Table I. Patient Demographics and Outcomes.
| Feature | GSO implantation data (± sd) |
|---|---|
| Median age (yrs ± SD) | 41 ± 9.8 yrs (range 21–57) |
| Male/female | 15/5 |
| Median defect size (balloon size on fluoroscopy) | 8.0 ± 3.6 mm (range 2–16.7) |
| Median radiation dose | 283 ± 340 µGym2 (range 6–1,431) |
| Median fluoroscopic time | 3.0 ± 1.7 min (range 0.7–6.3) |
| % with ASA (deviation >1 cm) | 90% (18/20) |
| Devices used | 20 mm, n = 5 25 mm, n = 7 30 mm, n = 8 |
| Median procedure time | 34.8 ± 8.0 min (range 22–53) |
| Closure achieved with bubble study post implant (IVC injection) | 20/20 |
| Shunt on transthoracic echo at 1 month | 0/14 |
| ECG changes at 1 month | 0/14 |
Patient PFO characteristics and Procedural data. Atrial septal aneurysms were defined as septal excursion greater than 10 mm measured on M-mode through the septum on intracardiac echo. Balloon sizes were all measured on fluoroscopy in LAO cranial projection. Procedural times include initial intracardiac echo assessment and superior and inferior vena caval bubble assessments. Abbreviations: GSO, Gore septal occluder; TIA, transient ischemic attack; CVA; cerebrovascular accident.

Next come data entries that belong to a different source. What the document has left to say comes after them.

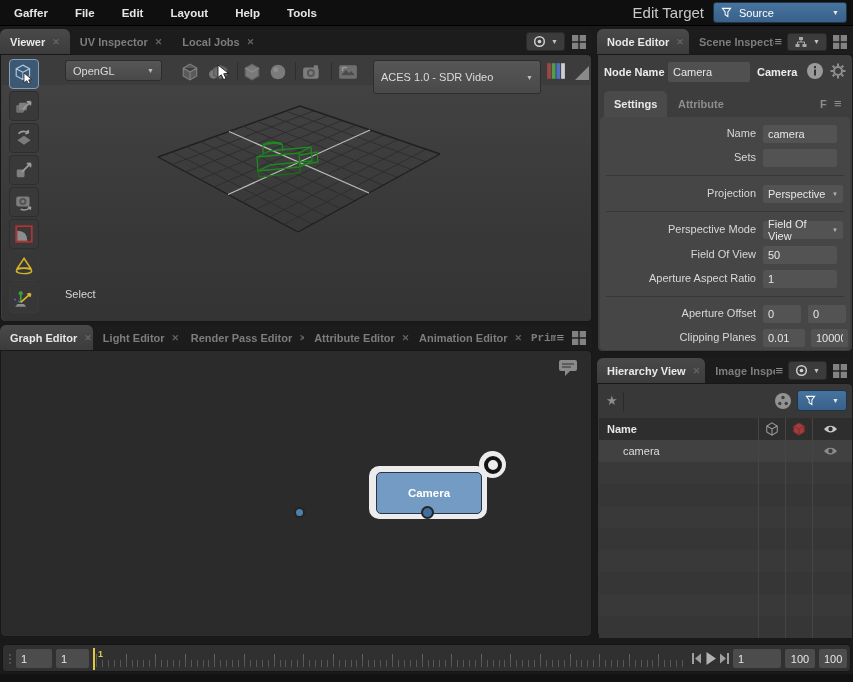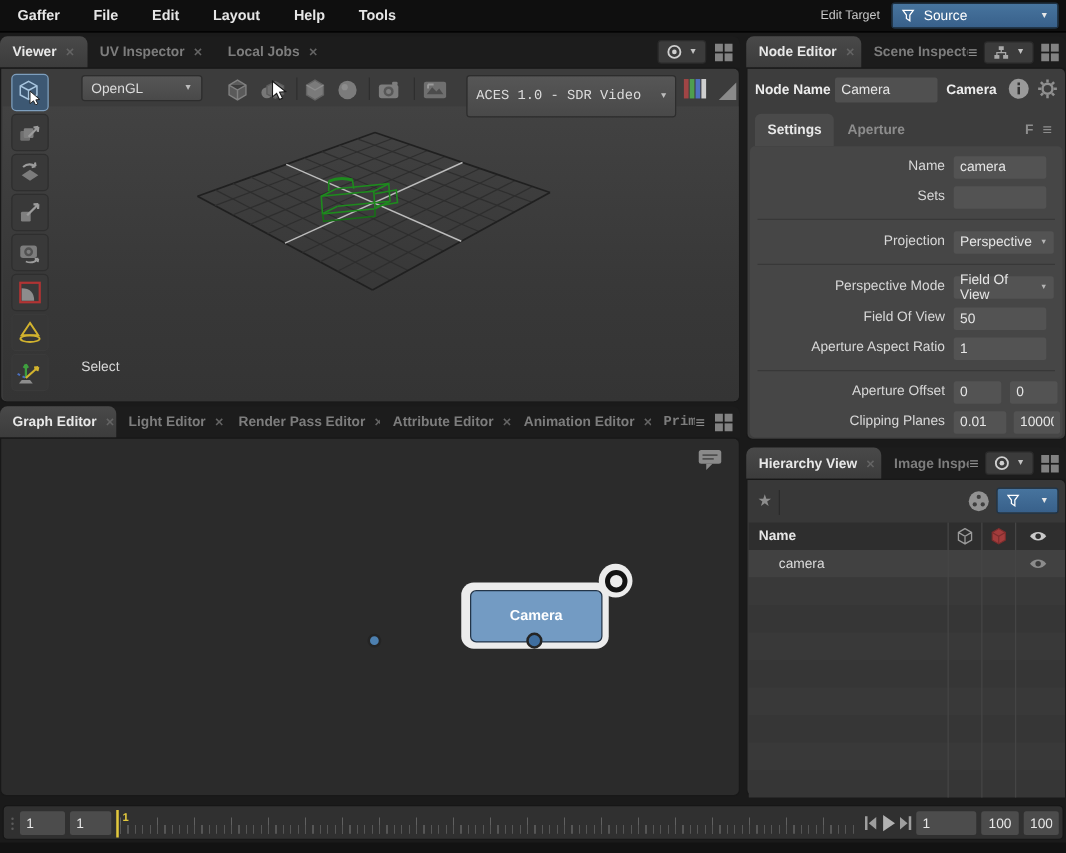--- a/index.html
+++ b/index.html
@@ -2,21 +2,21 @@
 <html><head>
 <meta charset="utf-8">
 <style>
   html,body{margin:0;padding:0;background:#101010;}
   .app{position:relative;width:853px;height:682px;background:#1a1a1a;font-family:"Liberation Sans",sans-serif;overflow:hidden;-webkit-font-smoothing:antialiased;}
   .abs{position:absolute;}
   
   .menubar{position:absolute;left:0;top:0;width:853px;height:26px;background:#0f0f0f;display:flex;align-items:center;padding-left:14px;gap:27px;box-sizing:border-box;border-bottom:1px solid #000;}
   .menu-item{font-size:11.5px;font-weight:bold;color:#e6e6e6;cursor:default;}
   .menubar-right{position:absolute;right:6px;top:2px;display:flex;align-items:center;gap:9px;}
-  .edit-target-lbl{font-size:10px;color:#c9c9c9;}
+  .edit-target-lbl{font-size:15px;color:#c9c9c9;}
   .source-btn{display:flex;align-items:center;width:134px;height:21px;background:linear-gradient(180deg,#47749e,#38608a);border:1px solid #1e3play;border:1px solid #203447;border-radius:3px;padding:0 7px;box-sizing:border-box;color:#fff;font-size:11px;gap:7px;}
   .source-btn .arr{margin-left:auto;font-size:7px;color:#e8e8e8;}
   
   .tabbar{position:absolute;display:flex;align-items:stretch;background:#1c1c1c;border-radius:6px 6px 0 0;}
   .tab{display:flex;align-items:center;gap:7px;padding:0 10px;font-size:11px;font-weight:bold;color:#7d7d7d;white-space:nowrap;overflow:hidden;}
   .tab.active{background:linear-gradient(180deg,#494949,#3c3c3c);border-radius:6px 6px 0 0;color:#e8e8e8;}
   .tab .close{font-size:9px;color:#646464;font-weight:bold;}
   .tabtools{margin-left:auto;display:flex;align-items:center;gap:6px;padding-right:5px;}
   .tbtn{display:flex;align-items:center;gap:5px;background:#3b3b3b;border:1px solid #2a2a2a;border-radius:3px;padding:2px 6px;}
   .tbtn .arr{font-size:7px;color:#c2c2c2;}
@@ -196,21 +196,21 @@
     </div>
     <div class="vline" style="left:330px;top:7px;height:18px;"></div>
     <div class="icon24 abs" style="left:336px;top:6px;">
       <svg width="20" height="18" viewBox="0 0 18 16">
           <rect x="1" y="2" width="16" height="12" rx="1.5" fill="#6f6f6f"></rect>
           <path d="M3 11 L7 6 L10 9 L12 7 L15 11 Z" fill="#4c4c4c"></path>
           <path d="M4 4 L8 4 M4 4 L4 7" stroke="#9a9a9a" stroke-width="1.4"></path>
         </svg>
     </div>
 
-    <div class="dd" style="left:372px;top:5px;width:168px;height:34px;font-family:Liberation Mono, monospace;">
+    <div class="dd" style="left:372px;top:5px;width:168px;height:34px;">
       <span>ACES 1.0 - SDR Video</span>
       <span class="arr">▼</span>
     </div>
     <div class="icon24 abs" style="left:544px;top:5px;">
       <svg width="20" height="20" viewBox="0 0 18 18">
           <rect x="1" y="2" width="3.4" height="14" fill="#a04545"></rect>
           <rect x="5.2" y="2" width="3.4" height="14" fill="#4f9e4f"></rect>
           <rect x="9.4" y="2" width="3.4" height="14" fill="#5070c0"></rect>
           <rect x="13.6" y="2" width="3.4" height="14" fill="#cfcfcf"></rect>
         </svg>
@@ -378,21 +378,21 @@
         <circle cx="9" cy="9" r="4" fill="none" stroke="#8f8f8f" stroke-width="2"></circle>
         <g stroke="#8f8f8f" stroke-width="2">
           <path d="M9 1.5 V4 M9 14 V16.5 M1.5 9 H4 M14 9 H16.5 M3.7 3.7 L5.5 5.5 M12.5 12.5 L14.3 14.3 M14.3 3.7 L12.5 5.5 M5.5 12.5 L3.7 14.3"></path>
         </g>
       </svg>
 
     <div class="tab active" style="position:absolute;left:6px;top:36px;height:26px;border-radius:5px 5px 0 0;background:#4a4a4a;">
         <span>Settings</span>
       </div>
     <div class="tab" style="position:absolute;left:70px;top:36px;height:26px;color:#8d8d8d;">
-        <span>Aperture</span>
+        <span>Attribute</span>
       </div>
     <div class="tab" style="position:absolute;left:220px;top:36px;height:26px;color:#8d8d8d;padding:0 2px;">
         <span>F</span>
       </div>
     <span class="ham abs" style="left:236px;top:42px;">≡</span>
 
     <div class="abs" style="left:2px;top:62px;width:250px;height:233px;background:#464646;border-radius:4px;">
       <span class="lbl" style="left:4px;top:10px;width:152px;text-align:right;">Name</span>
       <input class="fld" style="left: 163px; top: 8px; width: 74px; height: 18px;" value="camera">
       <span class="lbl" style="left:4px;top:34px;width:152px;text-align:right;">Sets</span>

All patients were given 1 g of intravenous flucloxacillin during the procedure and advised to continue on 75 mg of aspirin for at least 6 months.
Results
Twenty consecutive patients had PFO closure with the GSO (Table I) (15 men, five women) (Table I). Mean age was 41.0 ± 9.8yrs. Eleven patients had previous stroke, five had transient ischemic attacks, two had evidence of hypoxia on exertion with a positive bubble study suggestive of a PFO, and two had a history of thromboembolism. Mean balloon size was 8.0 ± 3.6mm (range 2–16.7 mm) on fluoroscopy with mean fluoroscopy times for each case 3.0 ± 1.7 min (range 0.67–6.27 min) and radiation dose 245 ± 240 μGym2 (range 6–1431 μGym2) (Table I). The patient with highest radiation dose was the heaviest patient with weight 122 kg (mean patient weight was 83.1 ± 18.3 kg, range 61.6–122 kg). Mean procedure time was 32.1 ± 8.5 min (range 22–53 min).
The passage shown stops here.